> [Task to carry out]
How many lines of the data contain the word "Sformułowanie"? Give only that number.

> [Excerpted records]
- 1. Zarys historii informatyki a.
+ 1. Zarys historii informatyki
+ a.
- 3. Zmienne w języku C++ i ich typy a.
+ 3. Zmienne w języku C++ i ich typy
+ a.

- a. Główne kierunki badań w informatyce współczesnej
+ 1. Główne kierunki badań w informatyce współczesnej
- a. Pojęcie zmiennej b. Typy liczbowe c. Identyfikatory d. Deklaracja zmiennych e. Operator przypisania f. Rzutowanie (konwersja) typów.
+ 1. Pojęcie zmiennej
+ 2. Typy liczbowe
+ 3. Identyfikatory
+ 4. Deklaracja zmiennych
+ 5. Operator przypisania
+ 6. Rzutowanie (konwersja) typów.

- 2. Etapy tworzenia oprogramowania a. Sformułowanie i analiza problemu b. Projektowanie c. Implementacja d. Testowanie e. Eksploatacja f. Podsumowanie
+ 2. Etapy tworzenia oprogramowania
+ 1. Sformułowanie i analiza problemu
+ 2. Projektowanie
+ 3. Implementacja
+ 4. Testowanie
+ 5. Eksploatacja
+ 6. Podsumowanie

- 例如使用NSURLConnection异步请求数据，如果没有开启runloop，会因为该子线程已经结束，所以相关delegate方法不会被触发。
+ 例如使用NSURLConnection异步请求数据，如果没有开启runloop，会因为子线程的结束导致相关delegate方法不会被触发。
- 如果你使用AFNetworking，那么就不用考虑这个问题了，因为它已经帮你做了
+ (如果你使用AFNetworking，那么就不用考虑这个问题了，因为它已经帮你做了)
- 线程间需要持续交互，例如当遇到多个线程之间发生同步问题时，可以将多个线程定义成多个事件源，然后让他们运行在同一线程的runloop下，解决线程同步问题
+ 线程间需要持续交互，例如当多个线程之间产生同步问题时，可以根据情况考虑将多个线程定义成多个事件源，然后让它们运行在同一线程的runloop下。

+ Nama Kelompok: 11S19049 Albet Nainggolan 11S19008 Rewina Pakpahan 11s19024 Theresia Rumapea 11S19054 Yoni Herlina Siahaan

> [Written solution]
2